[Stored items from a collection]
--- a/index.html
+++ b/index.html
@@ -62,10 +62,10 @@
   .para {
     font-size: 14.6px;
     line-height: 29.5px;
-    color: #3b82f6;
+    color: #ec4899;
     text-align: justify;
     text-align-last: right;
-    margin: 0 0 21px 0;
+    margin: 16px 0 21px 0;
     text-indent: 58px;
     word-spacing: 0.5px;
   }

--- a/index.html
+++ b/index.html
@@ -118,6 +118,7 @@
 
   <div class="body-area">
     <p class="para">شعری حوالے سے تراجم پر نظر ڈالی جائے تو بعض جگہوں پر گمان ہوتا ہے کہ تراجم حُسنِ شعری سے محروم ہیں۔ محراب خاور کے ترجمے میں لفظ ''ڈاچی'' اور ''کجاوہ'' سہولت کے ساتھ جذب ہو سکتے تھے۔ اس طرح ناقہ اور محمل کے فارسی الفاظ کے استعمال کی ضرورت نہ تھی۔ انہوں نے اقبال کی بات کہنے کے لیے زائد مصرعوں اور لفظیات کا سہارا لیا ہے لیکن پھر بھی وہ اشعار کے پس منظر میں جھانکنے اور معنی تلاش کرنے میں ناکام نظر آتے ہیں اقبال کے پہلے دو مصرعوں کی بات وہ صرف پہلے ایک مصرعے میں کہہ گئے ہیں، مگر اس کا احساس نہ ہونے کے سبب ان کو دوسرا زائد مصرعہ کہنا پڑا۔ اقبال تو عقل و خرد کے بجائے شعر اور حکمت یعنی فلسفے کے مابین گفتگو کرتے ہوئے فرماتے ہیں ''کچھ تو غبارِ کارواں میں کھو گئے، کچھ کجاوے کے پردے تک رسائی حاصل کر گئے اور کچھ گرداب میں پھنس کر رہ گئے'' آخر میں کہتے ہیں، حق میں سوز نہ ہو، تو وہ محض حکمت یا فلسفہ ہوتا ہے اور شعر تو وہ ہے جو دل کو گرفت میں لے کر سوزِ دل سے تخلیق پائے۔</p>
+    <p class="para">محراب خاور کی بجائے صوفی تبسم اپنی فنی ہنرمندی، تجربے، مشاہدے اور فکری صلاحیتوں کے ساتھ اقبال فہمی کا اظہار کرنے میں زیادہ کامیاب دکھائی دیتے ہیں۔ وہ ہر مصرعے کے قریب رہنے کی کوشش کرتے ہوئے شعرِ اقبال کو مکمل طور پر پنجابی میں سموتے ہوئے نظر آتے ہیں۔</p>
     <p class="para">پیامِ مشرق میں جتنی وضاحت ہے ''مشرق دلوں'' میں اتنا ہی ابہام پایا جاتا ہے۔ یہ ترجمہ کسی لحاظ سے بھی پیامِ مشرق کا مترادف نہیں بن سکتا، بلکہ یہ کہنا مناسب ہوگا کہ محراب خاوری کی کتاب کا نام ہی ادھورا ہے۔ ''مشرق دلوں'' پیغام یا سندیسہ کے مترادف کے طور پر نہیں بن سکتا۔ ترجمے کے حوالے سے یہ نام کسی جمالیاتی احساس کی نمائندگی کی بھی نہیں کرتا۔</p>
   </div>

▶ **The task**
Each line above should be output exactly as written.

▶ **Exercise output**
--- a/index.html
+++ b/index.html
@@ -62,10 +62,10 @@
   .para {
     font-size: 14.6px;
     line-height: 29.5px;
-    color: #3b82f6;
+    color: #ec4899;
     text-align: justify;
     text-align-last: right;
-    margin: 0 0 21px 0;
+    margin: 16px 0 21px 0;
     text-indent: 58px;
     word-spacing: 0.5px;
   }

--- a/index.html
+++ b/index.html
@@ -118,6 +118,7 @@
 
   <div class="body-area">
     <p class="para">شعری حوالے سے تراجم پر نظر ڈالی جائے تو بعض جگہوں پر گمان ہوتا ہے کہ تراجم حُسنِ شعری سے محروم ہیں۔ محراب خاور کے ترجمے میں لفظ ''ڈاچی'' اور ''کجاوہ'' سہولت کے ساتھ جذب ہو سکتے تھے۔ اس طرح ناقہ اور محمل کے فارسی الفاظ کے استعمال کی ضرورت نہ تھی۔ انہوں نے اقبال کی بات کہنے کے لیے زائد مصرعوں اور لفظیات کا سہارا لیا ہے لیکن پھر بھی وہ اشعار کے پس منظر میں جھانکنے اور معنی تلاش کرنے میں ناکام نظر آتے ہیں اقبال کے پہلے دو مصرعوں کی بات وہ صرف پہلے ایک مصرعے میں کہہ گئے ہیں، مگر اس کا احساس نہ ہونے کے سبب ان کو دوسرا زائد مصرعہ کہنا پڑا۔ اقبال تو عقل و خرد کے بجائے شعر اور حکمت یعنی فلسفے کے مابین گفتگو کرتے ہوئے فرماتے ہیں ''کچھ تو غبارِ کارواں میں کھو گئے، کچھ کجاوے کے پردے تک رسائی حاصل کر گئے اور کچھ گرداب میں پھنس کر رہ گئے'' آخر میں کہتے ہیں، حق میں سوز نہ ہو، تو وہ محض حکمت یا فلسفہ ہوتا ہے اور شعر تو وہ ہے جو دل کو گرفت میں لے کر سوزِ دل سے تخلیق پائے۔</p>
+    <p class="para">محراب خاور کی بجائے صوفی تبسم اپنی فنی ہنرمندی، تجربے، مشاہدے اور فکری صلاحیتوں کے ساتھ اقبال فہمی کا اظہار کرنے میں زیادہ کامیاب دکھائی دیتے ہیں۔ وہ ہر مصرعے کے قریب رہنے کی کوشش کرتے ہوئے شعرِ اقبال کو مکمل طور پر پنجابی میں سموتے ہوئے نظر آتے ہیں۔</p>
     <p class="para">پیامِ مشرق میں جتنی وضاحت ہے ''مشرق دلوں'' میں اتنا ہی ابہام پایا جاتا ہے۔ یہ ترجمہ کسی لحاظ سے بھی پیامِ مشرق کا مترادف نہیں بن سکتا، بلکہ یہ کہنا مناسب ہوگا کہ محراب خاوری کی کتاب کا نام ہی ادھورا ہے۔ ''مشرق دلوں'' پیغام یا سندیسہ کے مترادف کے طور پر نہیں بن سکتا۔ ترجمے کے حوالے سے یہ نام کسی جمالیاتی احساس کی نمائندگی کی بھی نہیں کرتا۔</p>
   </div>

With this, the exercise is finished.